▸ **Your goal**
Leave out the lines before the one with "641px; background: #a16207;"; output that line and all remaining lines of the records exactly.
☆ ☆ ☆ ☆ ☆
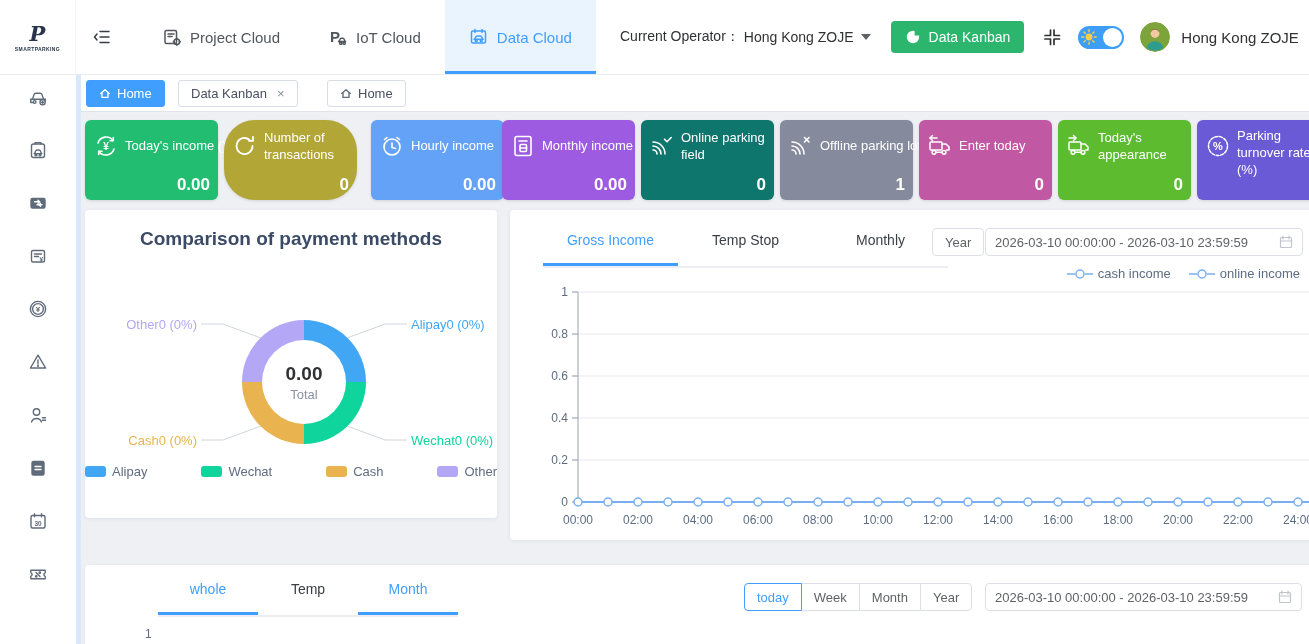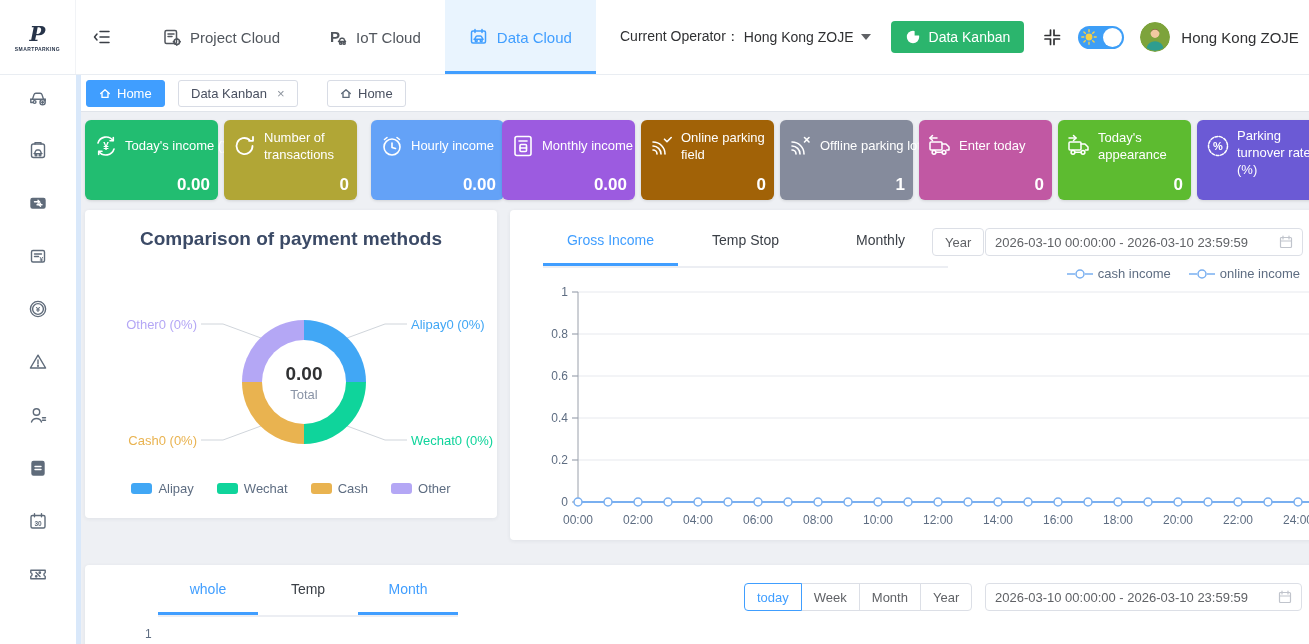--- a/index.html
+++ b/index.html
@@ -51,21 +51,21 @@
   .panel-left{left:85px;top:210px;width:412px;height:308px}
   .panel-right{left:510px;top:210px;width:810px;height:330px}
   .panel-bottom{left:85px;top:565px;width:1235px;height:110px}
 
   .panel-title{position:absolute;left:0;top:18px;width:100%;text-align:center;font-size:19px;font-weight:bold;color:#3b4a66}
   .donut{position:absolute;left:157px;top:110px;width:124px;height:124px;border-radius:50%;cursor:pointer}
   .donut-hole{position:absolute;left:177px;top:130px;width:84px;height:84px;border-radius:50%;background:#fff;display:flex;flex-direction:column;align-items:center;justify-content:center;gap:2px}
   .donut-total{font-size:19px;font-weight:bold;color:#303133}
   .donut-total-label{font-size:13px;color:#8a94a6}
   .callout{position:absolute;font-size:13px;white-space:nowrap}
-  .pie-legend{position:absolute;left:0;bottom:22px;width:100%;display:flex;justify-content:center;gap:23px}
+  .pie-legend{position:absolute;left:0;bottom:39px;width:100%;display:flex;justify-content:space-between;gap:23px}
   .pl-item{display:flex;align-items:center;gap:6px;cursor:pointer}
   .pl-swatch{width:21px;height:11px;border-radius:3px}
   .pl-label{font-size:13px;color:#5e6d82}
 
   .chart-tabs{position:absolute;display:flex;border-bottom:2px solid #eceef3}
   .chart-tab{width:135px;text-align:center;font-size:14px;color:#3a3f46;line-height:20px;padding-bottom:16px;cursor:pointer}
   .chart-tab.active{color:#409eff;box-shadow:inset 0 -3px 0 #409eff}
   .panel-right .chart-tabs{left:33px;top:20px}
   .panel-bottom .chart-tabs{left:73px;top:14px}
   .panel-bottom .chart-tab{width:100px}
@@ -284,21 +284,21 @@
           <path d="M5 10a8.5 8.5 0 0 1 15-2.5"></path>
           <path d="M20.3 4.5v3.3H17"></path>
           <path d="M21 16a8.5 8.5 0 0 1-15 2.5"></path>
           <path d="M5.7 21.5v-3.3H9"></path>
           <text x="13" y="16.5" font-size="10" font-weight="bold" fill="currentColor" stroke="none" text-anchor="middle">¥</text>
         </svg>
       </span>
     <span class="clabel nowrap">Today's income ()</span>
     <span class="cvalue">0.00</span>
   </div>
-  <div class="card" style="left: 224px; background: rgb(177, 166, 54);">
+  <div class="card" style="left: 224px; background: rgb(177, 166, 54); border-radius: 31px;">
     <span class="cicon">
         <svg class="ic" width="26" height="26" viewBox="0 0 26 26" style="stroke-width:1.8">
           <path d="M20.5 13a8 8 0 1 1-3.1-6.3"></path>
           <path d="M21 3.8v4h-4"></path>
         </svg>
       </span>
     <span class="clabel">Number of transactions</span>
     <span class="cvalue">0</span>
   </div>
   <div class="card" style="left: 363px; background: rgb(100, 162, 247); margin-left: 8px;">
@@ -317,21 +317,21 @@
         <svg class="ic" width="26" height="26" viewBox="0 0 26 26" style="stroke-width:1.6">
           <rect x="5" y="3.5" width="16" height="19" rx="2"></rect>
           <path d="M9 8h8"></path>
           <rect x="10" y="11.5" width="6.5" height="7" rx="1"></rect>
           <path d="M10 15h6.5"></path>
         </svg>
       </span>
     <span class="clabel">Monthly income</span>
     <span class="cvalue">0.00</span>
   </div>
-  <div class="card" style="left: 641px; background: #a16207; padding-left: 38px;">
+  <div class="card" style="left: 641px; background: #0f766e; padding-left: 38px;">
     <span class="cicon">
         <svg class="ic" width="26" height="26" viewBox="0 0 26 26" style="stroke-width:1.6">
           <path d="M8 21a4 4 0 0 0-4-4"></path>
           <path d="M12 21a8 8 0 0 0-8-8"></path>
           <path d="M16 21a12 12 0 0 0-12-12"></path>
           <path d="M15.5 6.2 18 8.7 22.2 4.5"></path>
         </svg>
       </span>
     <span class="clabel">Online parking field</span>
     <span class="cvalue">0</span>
☆ ☆ ☆ ☆ ☆
▸ **Output for this exercise**
-  <div class="card" style="left: 641px; background: #a16207; padding-left: 38px;">
+  <div class="card" style="left: 641px; background: #0f766e; padding-left: 38px;">
     <span class="cicon">
         <svg class="ic" width="26" height="26" viewBox="0 0 26 26" style="stroke-width:1.6">
           <path d="M8 21a4 4 0 0 0-4-4"></path>
           <path d="M12 21a8 8 0 0 0-8-8"></path>
           <path d="M16 21a12 12 0 0 0-12-12"></path>
           <path d="M15.5 6.2 18 8.7 22.2 4.5"></path>
         </svg>
       </span>
     <span class="clabel">Online parking field</span>
     <span class="cvalue">0</span>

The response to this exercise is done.